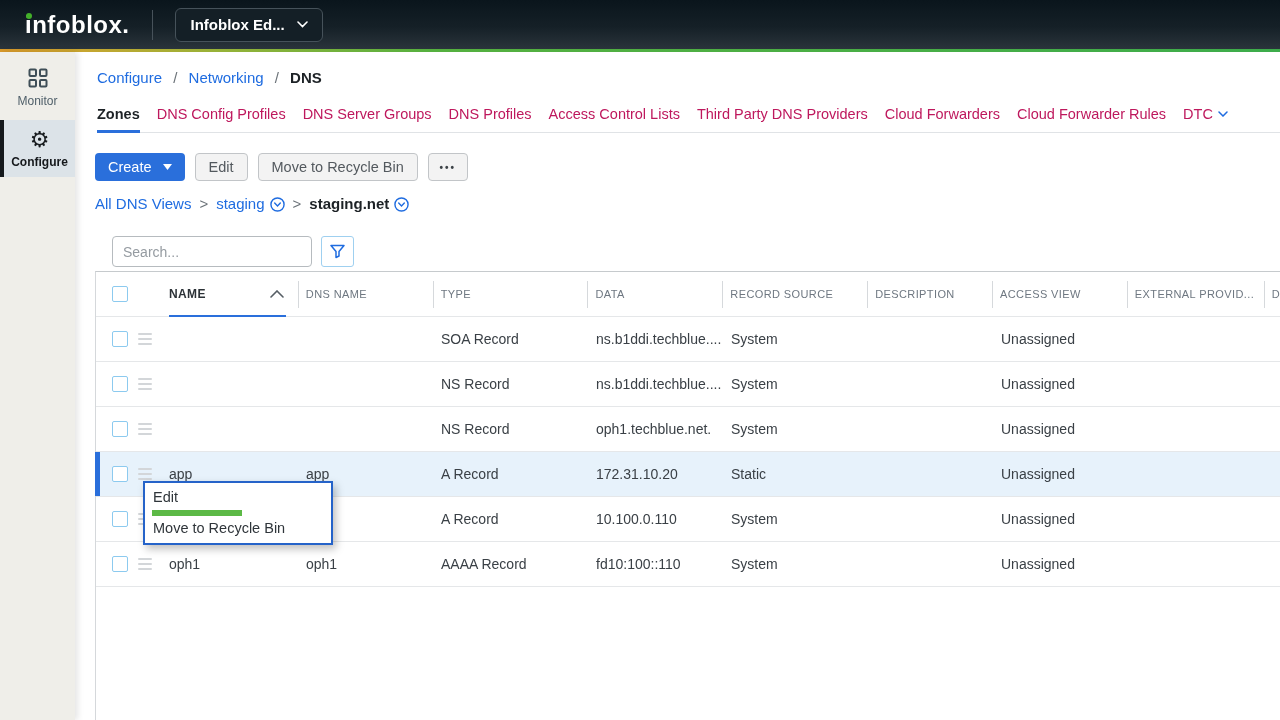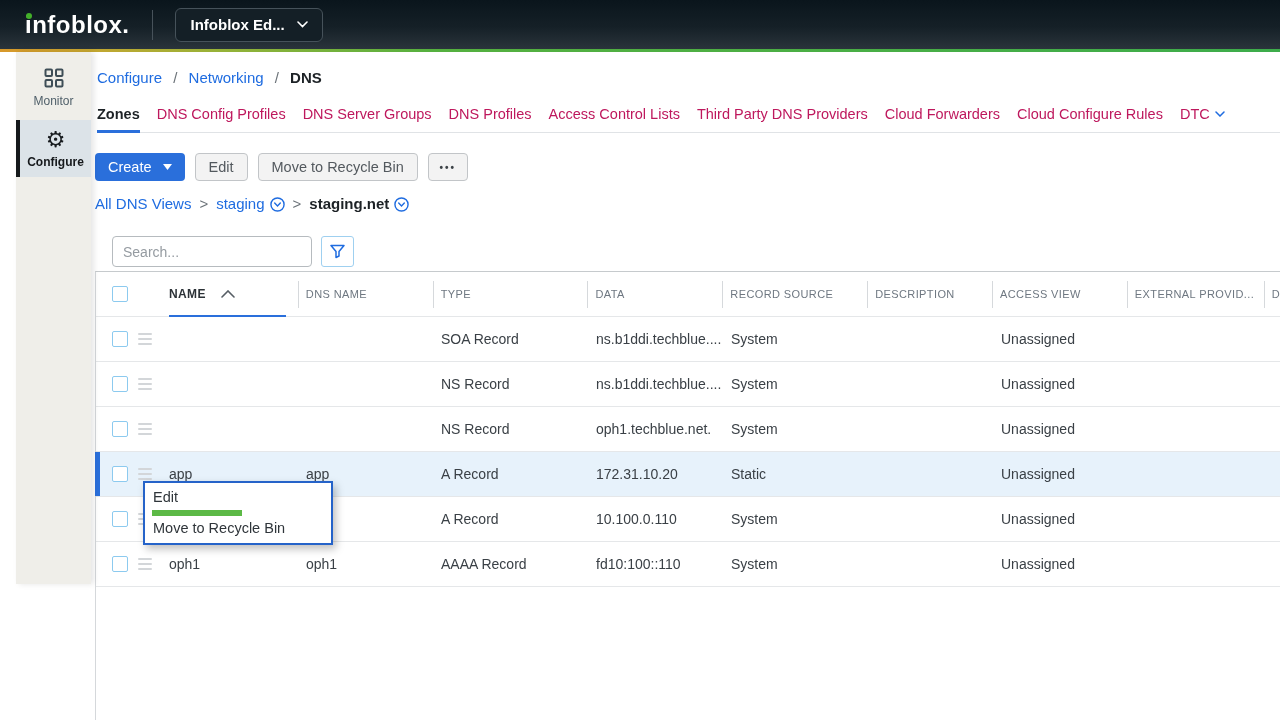--- a/index.html
+++ b/index.html
@@ -16,21 +16,21 @@
     border-radius:50%; background:#43b02a; }
   .hdr-divider { width:1px; height:30px; background:#47525a; margin-left:23px; }
   .app-switcher { margin-left:22px; height:34px; padding:0 14px;
     background:#141f26; border:1px solid #46525a; border-radius:6px;
     color:#fff; font-size:15px; font-weight:bold;
     display:flex; align-items:center; gap:12px; cursor:pointer; }
   .gradient-line { position:absolute; left:0; top:49px; width:1280px; height:3px;
     background:linear-gradient(90deg,#d8982a 0px,#c8a52f 80px,#96b238 220px,#55b03f 430px,#3dac4b 100%); }
 
   
-  .sidebar { position:absolute; left:16px; top:52px; width:75px; height:532px;
+  .sidebar { position:absolute; left:0; top:52px; width:75px; height:668px;
     background:#efeee9; box-shadow:3px 0 6px rgba(0,0,0,.10); z-index:3; }
   .side-item { margin-top:8px; height:55px; display:flex; flex-direction:column;
     align-items:center; justify-content:center; gap:4px; font-size:12px;
     color:#50606a; cursor:pointer; }
   .side-item.active { background:#dce3e8; border-left:4px solid #15191c;
     color:#15181b; font-weight:bold; margin-top:5px; height:57px; }
   .side-icon { line-height:1; }
   .gear-glyph { font-size:22px; color:#181c1f;
     font-family:"DejaVu Sans",sans-serif; }
 
@@ -94,21 +94,21 @@
   .c-acc   { width:135px; padding-left:8px; }
   .c-ext   { width:137px; padding-left:8px; }
   .c-d     { flex:1; padding-left:8px; }
   .cell { font-size:14px; color:#3a4046; white-space:nowrap; overflow:hidden; }
 
   .grid-header .hcell { font-size:11px; color:#6e7781; letter-spacing:.4px;
     height:45px; display:flex; align-items:center; position:relative; }
   .grid-header .hsep::before { content:""; position:absolute; left:0; top:9px;
     bottom:9px; width:1px; background:#d6d9dc; }
   .h-name { font-size:12px !important; color:#2c3237 !important; font-weight:bold;
-    justify-content:flex-start; padding-right:14px;gap:15px; }
+    justify-content:space-between; padding-right:14px;gap:15px; }
   .h-name::after { content:""; position:absolute; left:0; bottom:0; width:117px;
     height:2px; background:#2a6fdb; }
 
   .cb { width:16px; height:16px; background:#fff; border:1.5px solid #8ccaef;
     border-radius:2px; cursor:pointer; }
   .ham { display:flex; flex-direction:column; gap:3px; cursor:pointer; width:14px; }
   .ham i { display:block; height:2px; background:#d3d6d9; border-radius:1px; }
 
   
   .ctx { position:absolute; left:143px; top:481px; width:190px; background:#fff;
@@ -167,21 +167,21 @@
   </div>
 
   <div class="tabs">
     <div class="tab active">Zones</div>
     <div class="tab">DNS Config Profiles</div>
     <div class="tab">DNS Server Groups</div>
     <div class="tab">DNS Profiles</div>
     <div class="tab">Access Control Lists</div>
     <div class="tab">Third Party DNS Providers</div>
     <div class="tab">Cloud Forwarders</div>
-    <div class="tab">Cloud Configure Rules</div>
+    <div class="tab">Cloud Forwarder Rules</div>
     <div class="tab">
       <span>DTC</span>
       <svg width="10" height="6" viewBox="0 0 10 6">
           <polyline points="1,1 5,5 9,1" fill="none" stroke="#1f6ce0" stroke-width="1.5" stroke-linecap="round"></polyline>
         </svg>
     </div>
   </div>
 
   <div class="toolbar">
     <button class="btn-create">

# Required work
Copy word for word the stretch of entries above from the line that has "-16,21 +16,21 @@" through the line that has "background:#141f26; border:1px solid", both ends included, and nothing outside it.

# Task output
@@ -16,21 +16,21 @@
     border-radius:50%; background:#43b02a; }
   .hdr-divider { width:1px; height:30px; background:#47525a; margin-left:23px; }
   .app-switcher { margin-left:22px; height:34px; padding:0 14px;
     background:#141f26; border:1px solid #46525a; border-radius:6px;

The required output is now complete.